Aim of the task: Your answer must hold only the lines below from the line containing "[124,327,182,345] 分布式 ->" through the line containing "(1195, 430) none", each reproduced exactly.

Exercise data:
________________
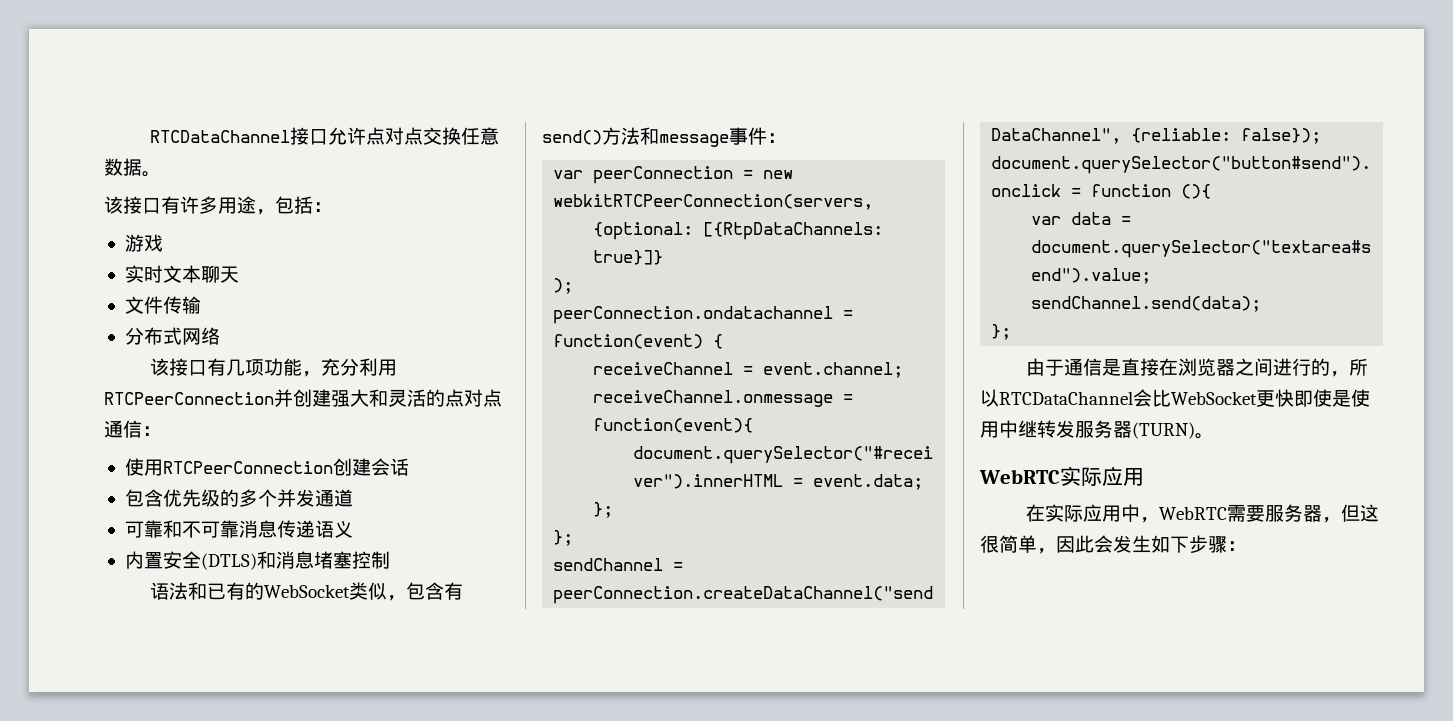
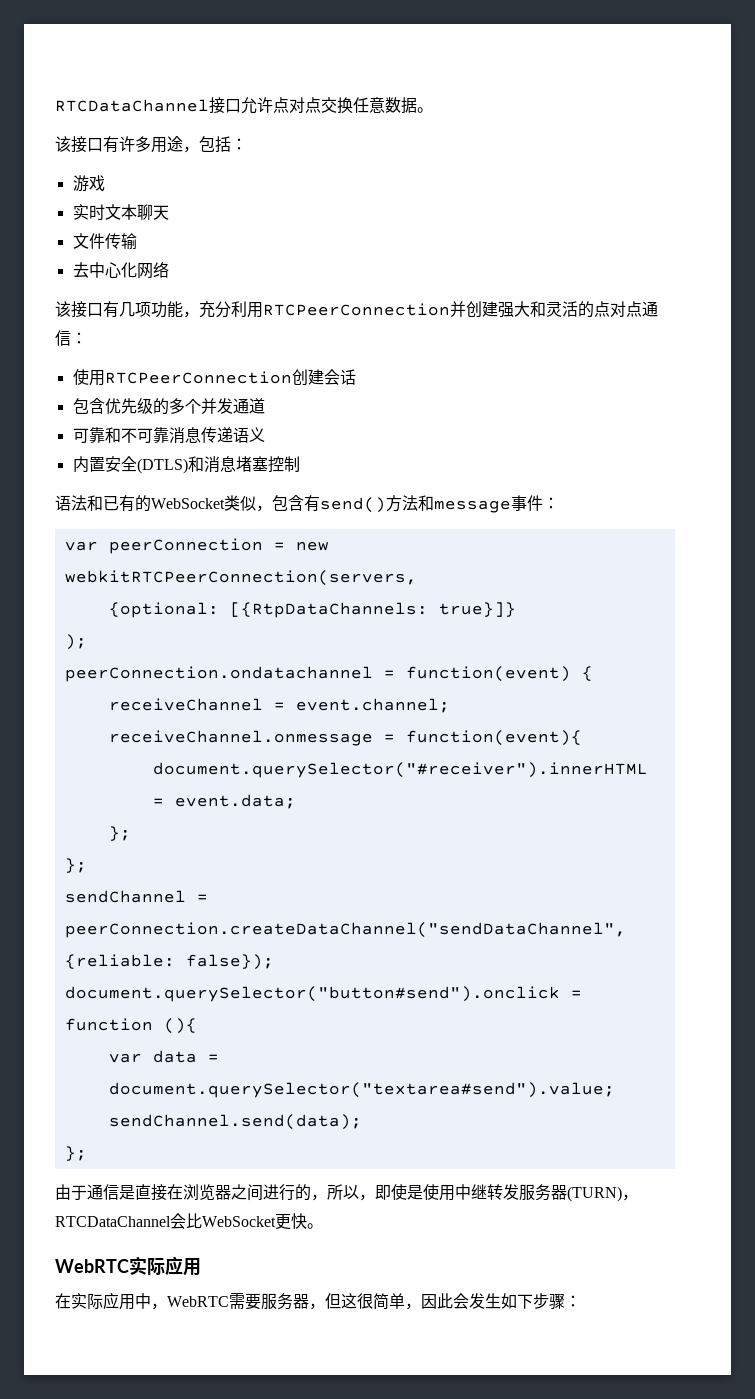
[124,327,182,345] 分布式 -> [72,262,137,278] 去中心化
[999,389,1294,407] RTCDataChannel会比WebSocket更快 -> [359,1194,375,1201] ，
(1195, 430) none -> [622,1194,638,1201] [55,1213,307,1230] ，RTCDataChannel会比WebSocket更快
________________
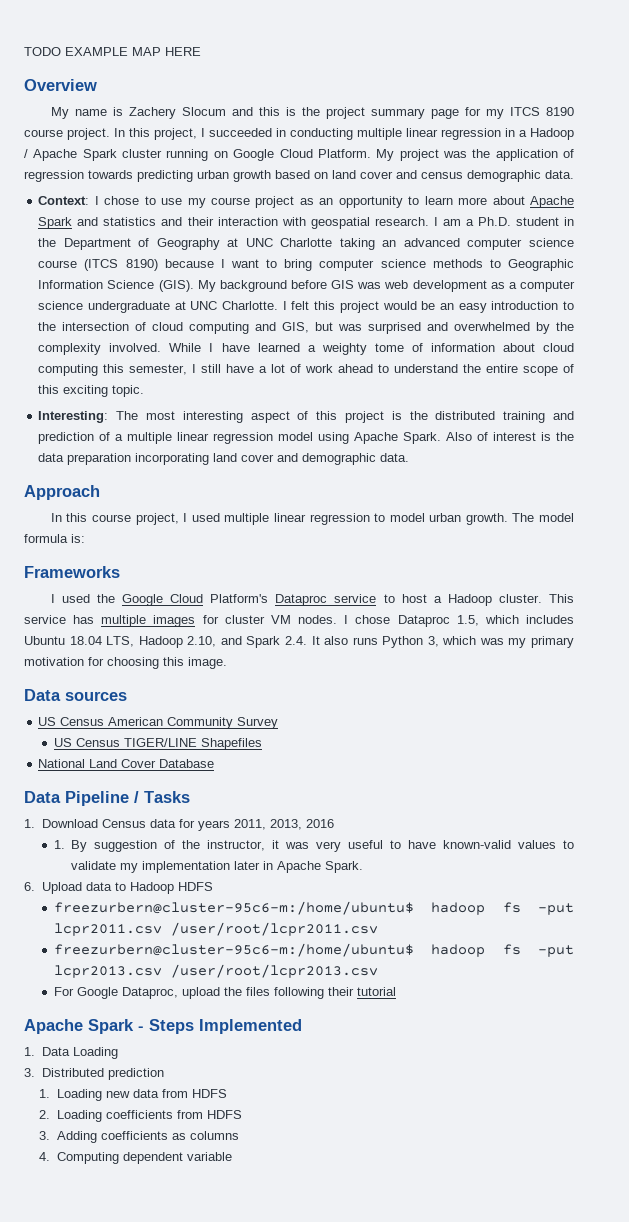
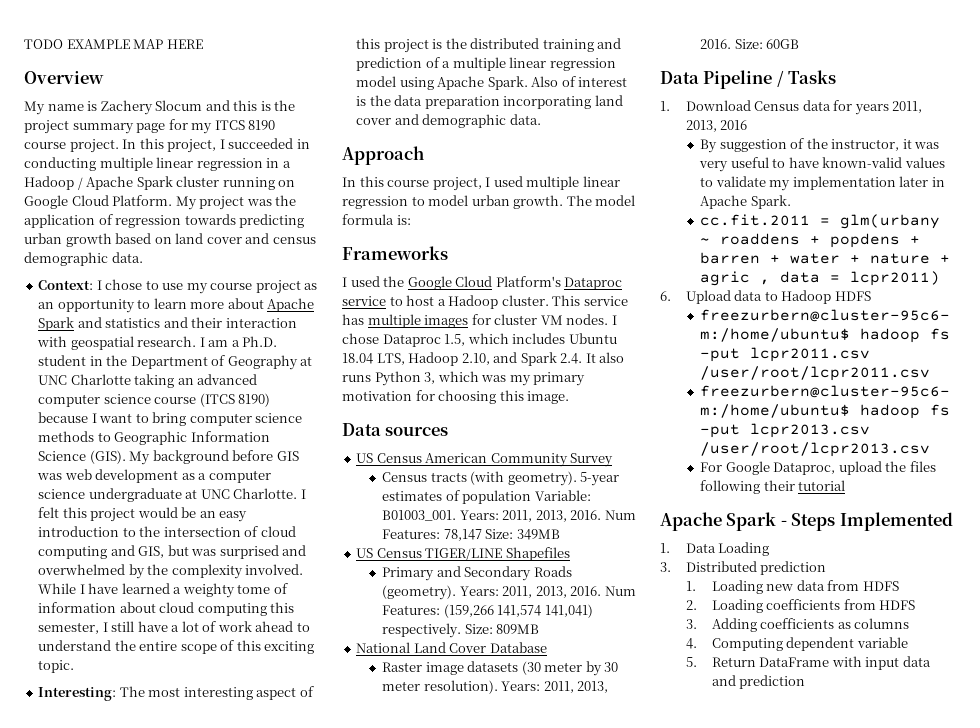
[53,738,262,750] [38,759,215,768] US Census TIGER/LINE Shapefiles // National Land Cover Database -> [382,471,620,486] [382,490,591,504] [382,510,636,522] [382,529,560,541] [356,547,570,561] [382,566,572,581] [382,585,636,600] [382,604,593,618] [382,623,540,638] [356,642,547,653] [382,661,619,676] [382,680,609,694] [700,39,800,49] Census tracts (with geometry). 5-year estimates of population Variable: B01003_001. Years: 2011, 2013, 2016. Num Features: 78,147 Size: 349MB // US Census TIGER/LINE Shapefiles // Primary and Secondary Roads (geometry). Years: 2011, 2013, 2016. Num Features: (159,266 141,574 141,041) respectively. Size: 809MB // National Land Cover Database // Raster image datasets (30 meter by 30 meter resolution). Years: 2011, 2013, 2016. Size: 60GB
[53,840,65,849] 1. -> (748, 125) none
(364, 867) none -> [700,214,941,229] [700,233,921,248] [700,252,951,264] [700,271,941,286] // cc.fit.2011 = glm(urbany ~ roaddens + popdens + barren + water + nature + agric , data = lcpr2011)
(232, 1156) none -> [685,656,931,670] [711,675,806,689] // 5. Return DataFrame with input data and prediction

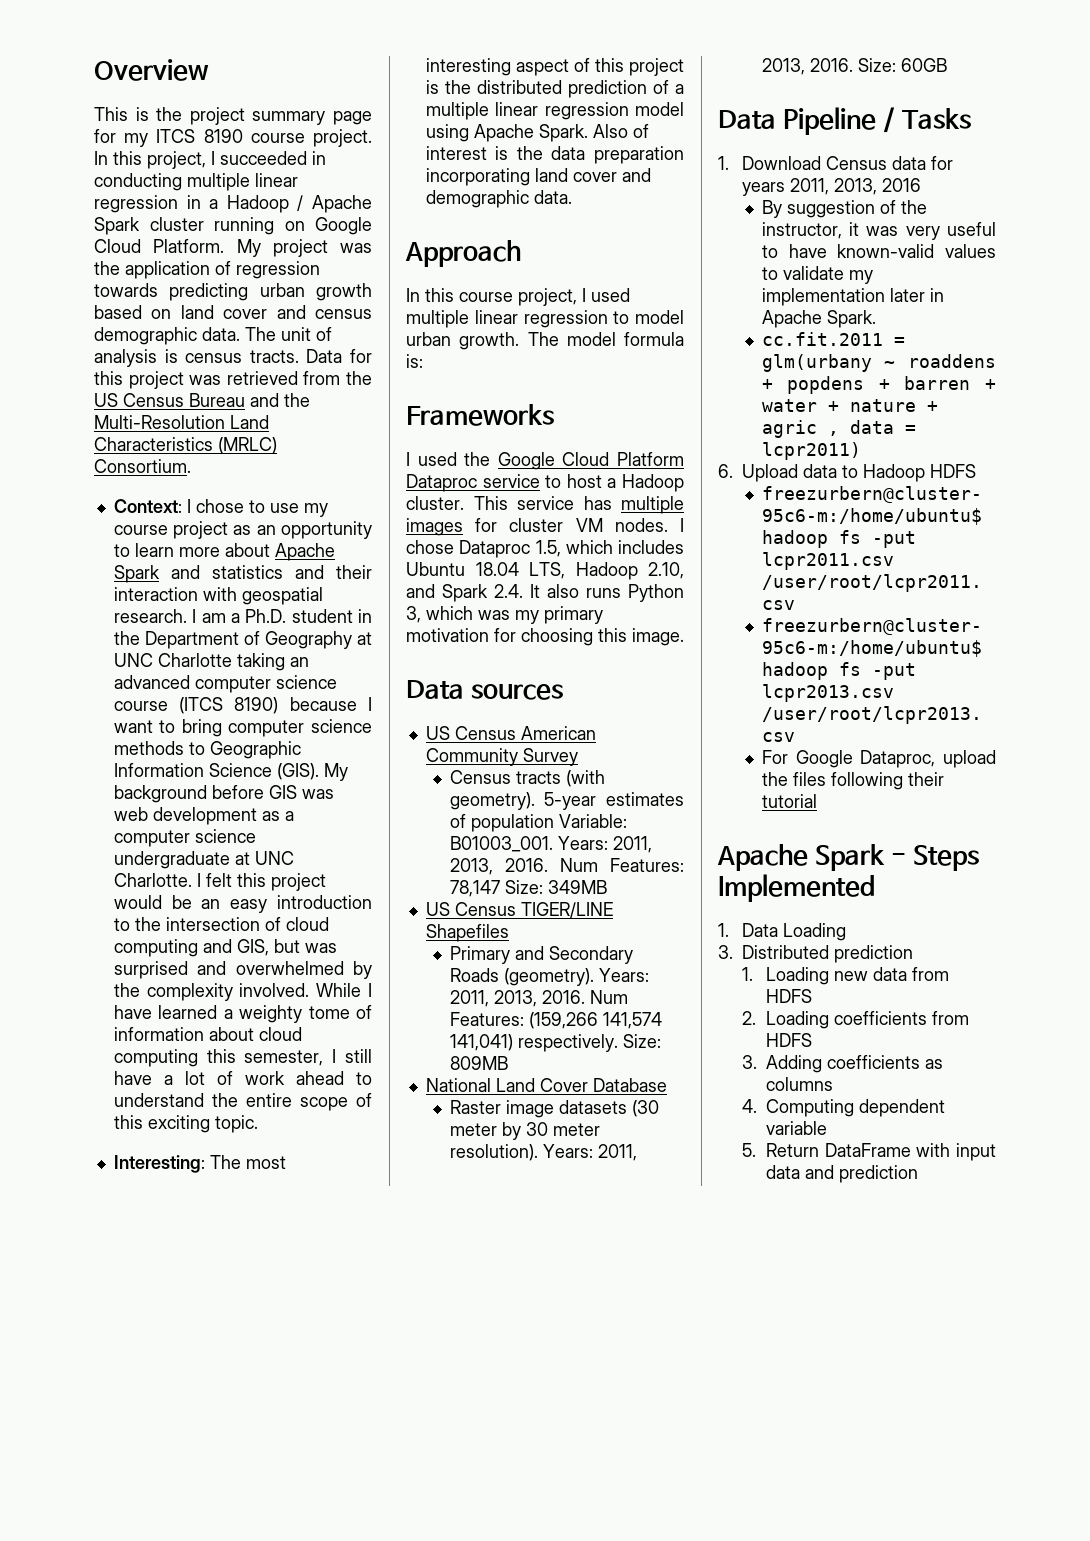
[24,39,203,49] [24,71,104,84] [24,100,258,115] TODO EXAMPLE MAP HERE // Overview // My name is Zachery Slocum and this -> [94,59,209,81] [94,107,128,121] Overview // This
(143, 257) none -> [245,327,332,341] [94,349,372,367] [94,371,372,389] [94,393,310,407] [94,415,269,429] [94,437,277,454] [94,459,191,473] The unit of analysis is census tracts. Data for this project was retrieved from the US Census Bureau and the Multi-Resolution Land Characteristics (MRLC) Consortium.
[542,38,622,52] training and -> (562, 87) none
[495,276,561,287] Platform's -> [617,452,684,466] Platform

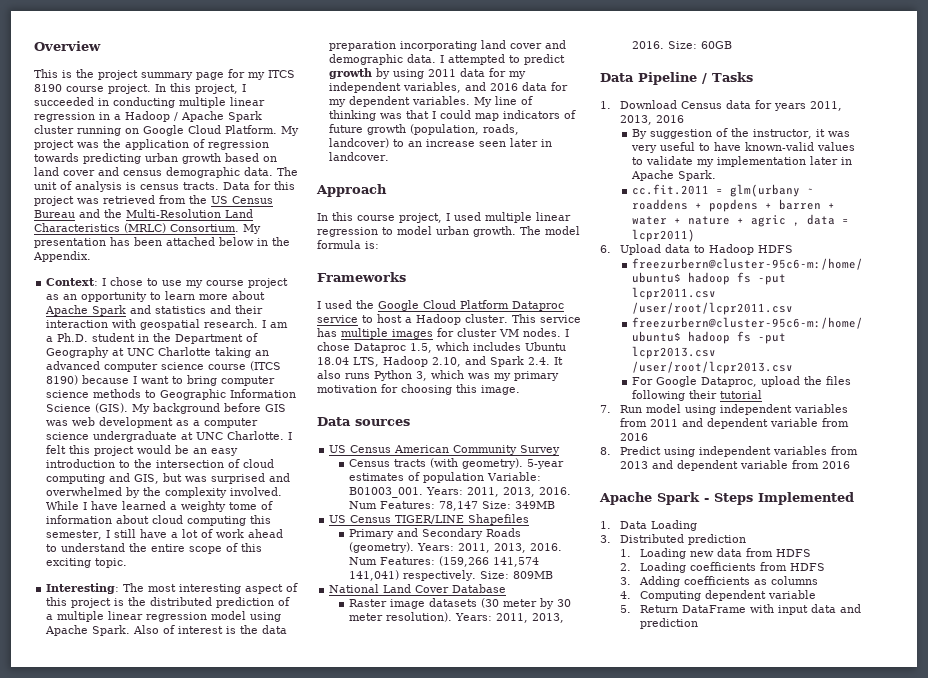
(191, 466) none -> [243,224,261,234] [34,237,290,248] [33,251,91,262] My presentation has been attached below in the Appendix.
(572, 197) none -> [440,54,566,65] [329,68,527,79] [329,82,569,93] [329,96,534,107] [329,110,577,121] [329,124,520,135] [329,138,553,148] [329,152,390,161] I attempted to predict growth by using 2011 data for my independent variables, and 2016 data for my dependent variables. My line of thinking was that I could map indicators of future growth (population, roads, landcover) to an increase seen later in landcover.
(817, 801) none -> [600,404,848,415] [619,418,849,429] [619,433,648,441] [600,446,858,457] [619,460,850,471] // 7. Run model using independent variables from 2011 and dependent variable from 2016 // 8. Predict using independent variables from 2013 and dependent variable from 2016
________________
Answer to this exercise:
[124,327,182,345] 分布式 -> [72,262,137,278] 去中心化
[999,389,1294,407] RTCDataChannel会比WebSocket更快 -> [359,1194,375,1201] ，
(1195, 430) none -> [622,1194,638,1201] [55,1213,307,1230] ，RTCDataChannel会比WebSocket更快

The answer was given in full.